• **Records provided**:
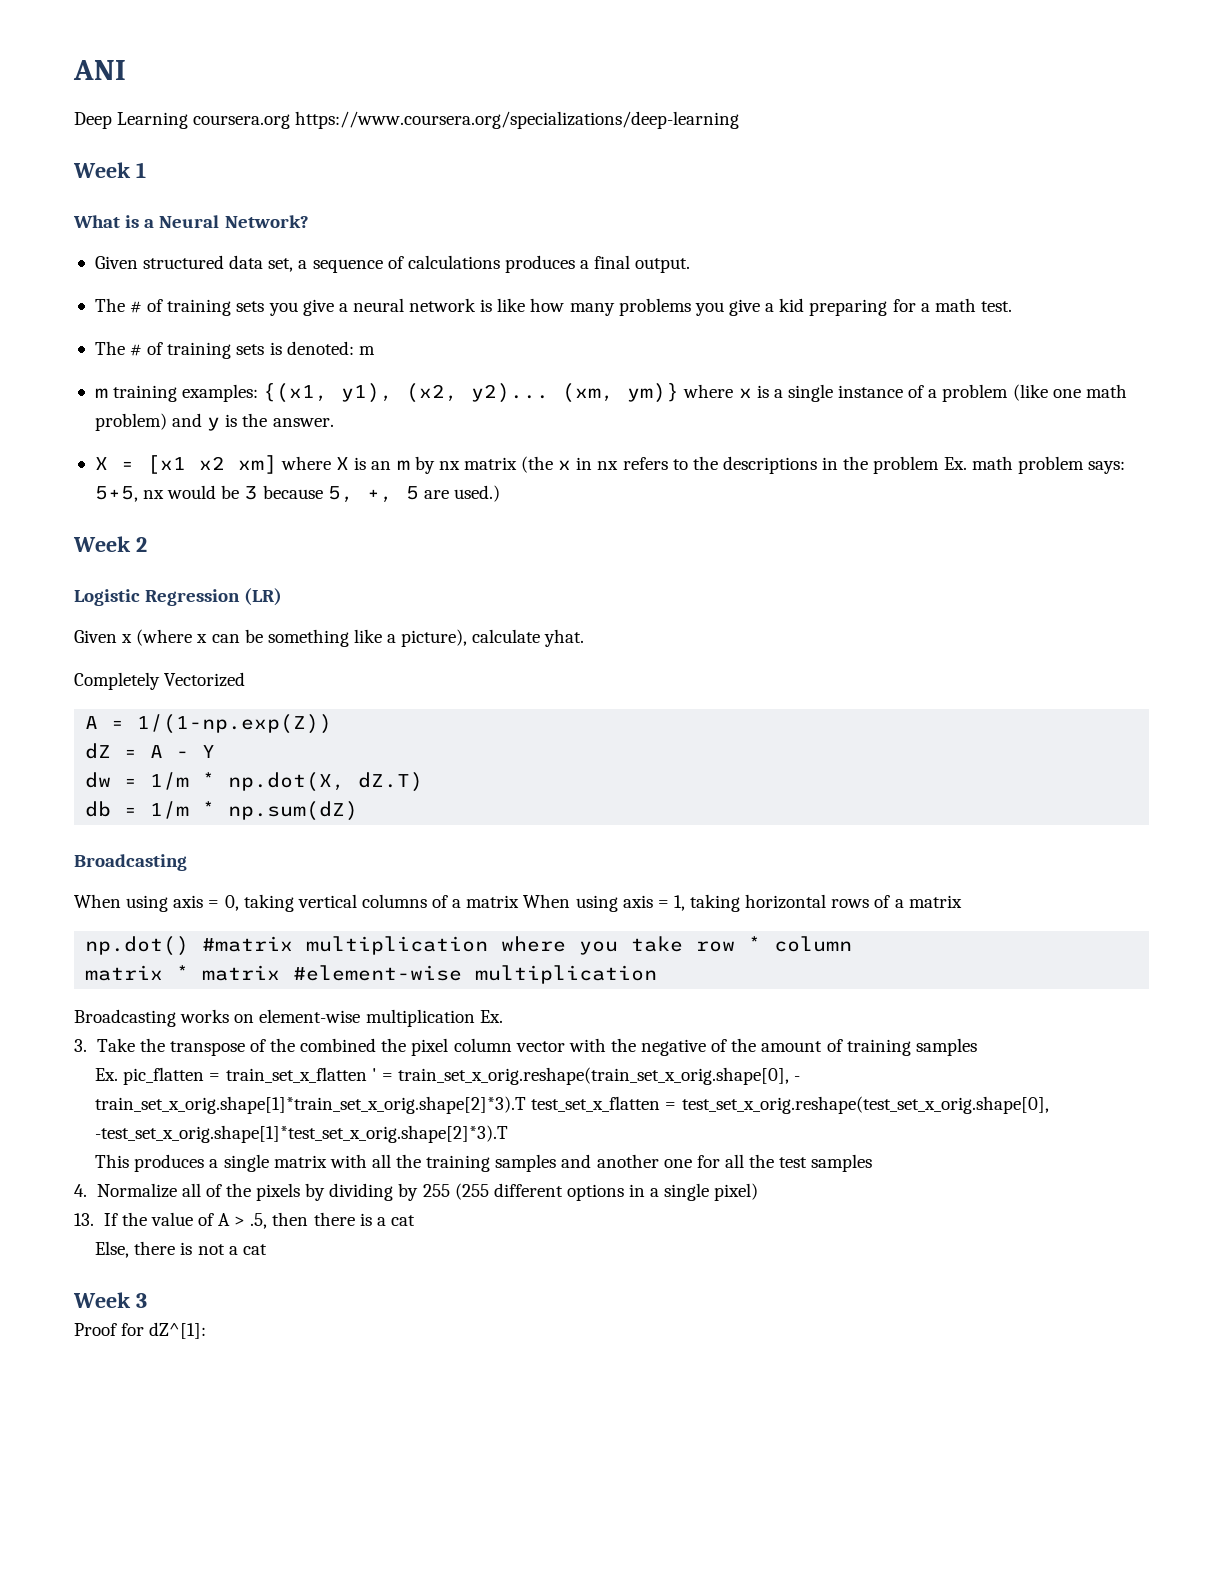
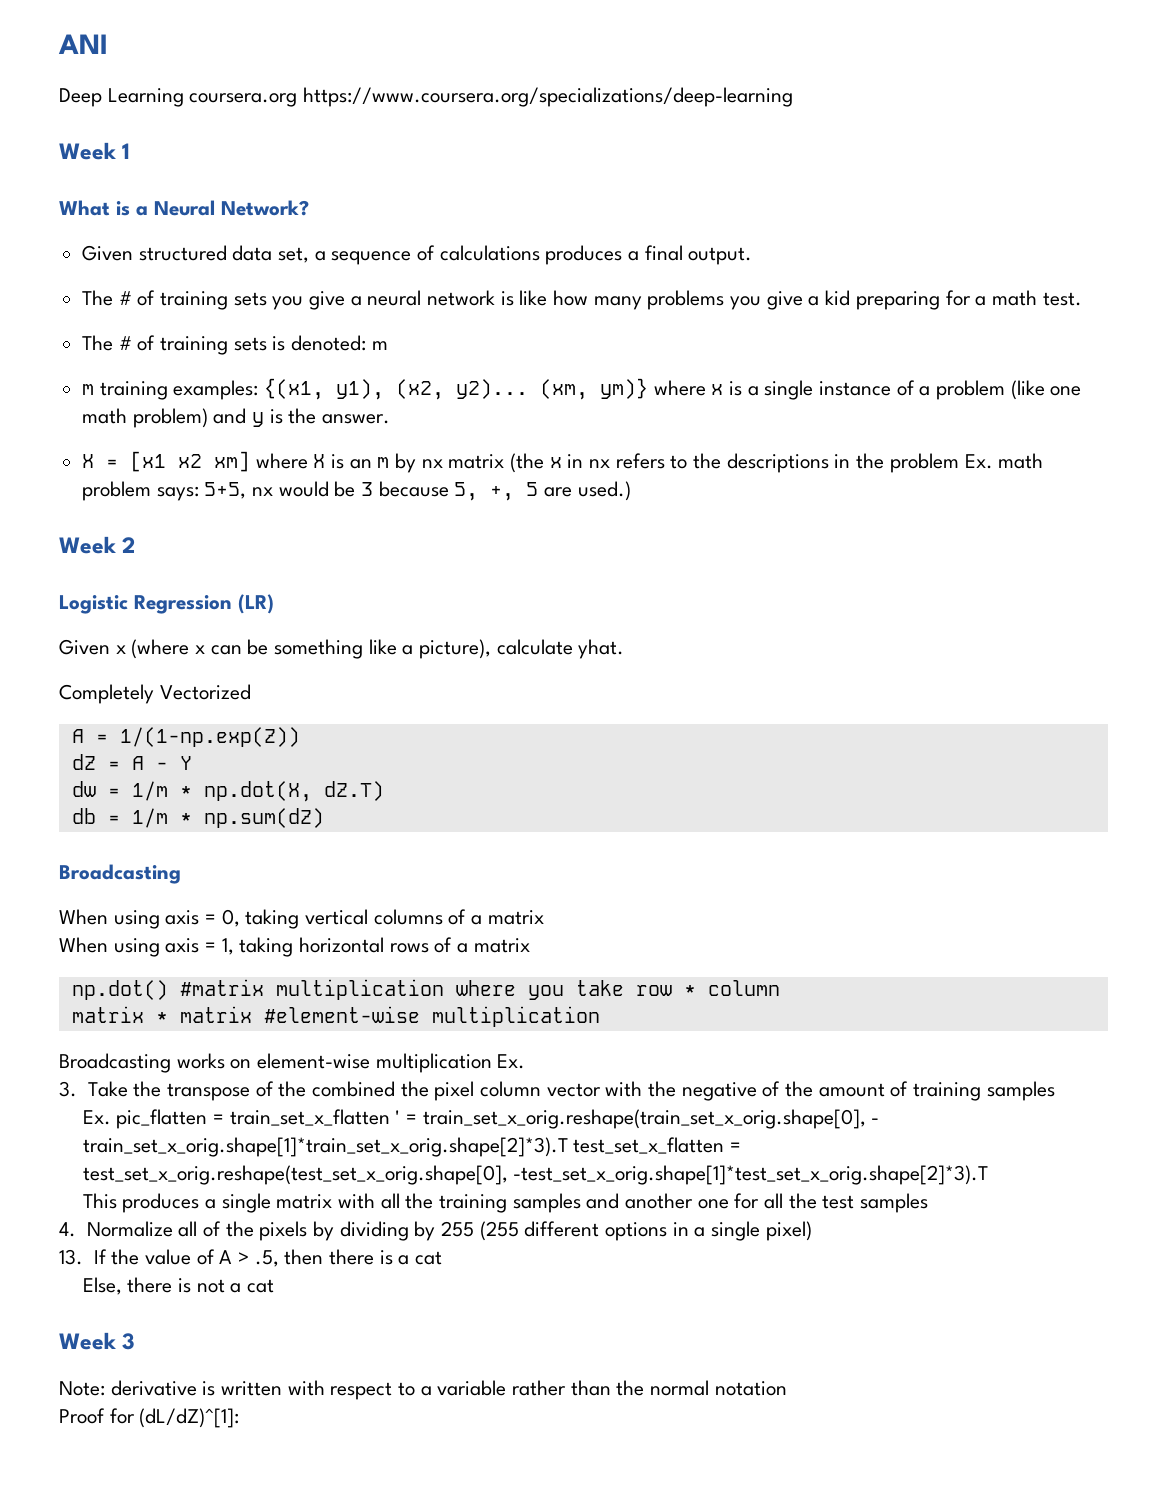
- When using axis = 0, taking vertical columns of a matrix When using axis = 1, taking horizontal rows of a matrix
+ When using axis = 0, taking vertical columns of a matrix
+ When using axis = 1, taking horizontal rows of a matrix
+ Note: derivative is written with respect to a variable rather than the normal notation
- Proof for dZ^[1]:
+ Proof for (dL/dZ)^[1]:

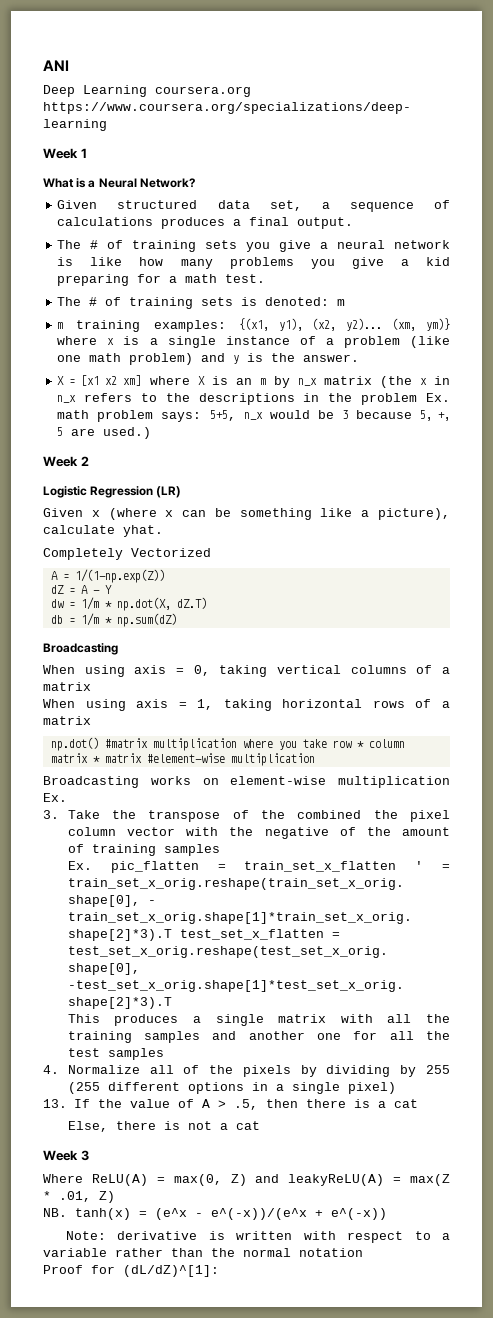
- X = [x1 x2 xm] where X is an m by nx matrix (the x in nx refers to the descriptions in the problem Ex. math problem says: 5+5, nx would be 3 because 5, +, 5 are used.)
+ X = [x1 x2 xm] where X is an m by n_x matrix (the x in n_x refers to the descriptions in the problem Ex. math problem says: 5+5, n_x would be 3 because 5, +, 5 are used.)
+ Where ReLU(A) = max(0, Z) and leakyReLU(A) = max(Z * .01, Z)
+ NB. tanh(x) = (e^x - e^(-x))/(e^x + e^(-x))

• **Your instructions**:
Look over the records above and filter for each line with the word "matrix".

• **Solution to this problem**:
- When using axis = 0, taking vertical columns of a matrix When using axis = 1, taking horizontal rows of a matrix
+ When using axis = 0, taking vertical columns of a matrix
+ When using axis = 1, taking horizontal rows of a matrix
- X = [x1 x2 xm] where X is an m by nx matrix (the x in nx refers to the descriptions in the problem Ex. math problem says: 5+5, nx would be 3 because 5, +, 5 are used.)
+ X = [x1 x2 xm] where X is an m by n_x matrix (the x in n_x refers to the descriptions in the problem Ex. math problem says: 5+5, n_x would be 3 because 5, +, 5 are used.)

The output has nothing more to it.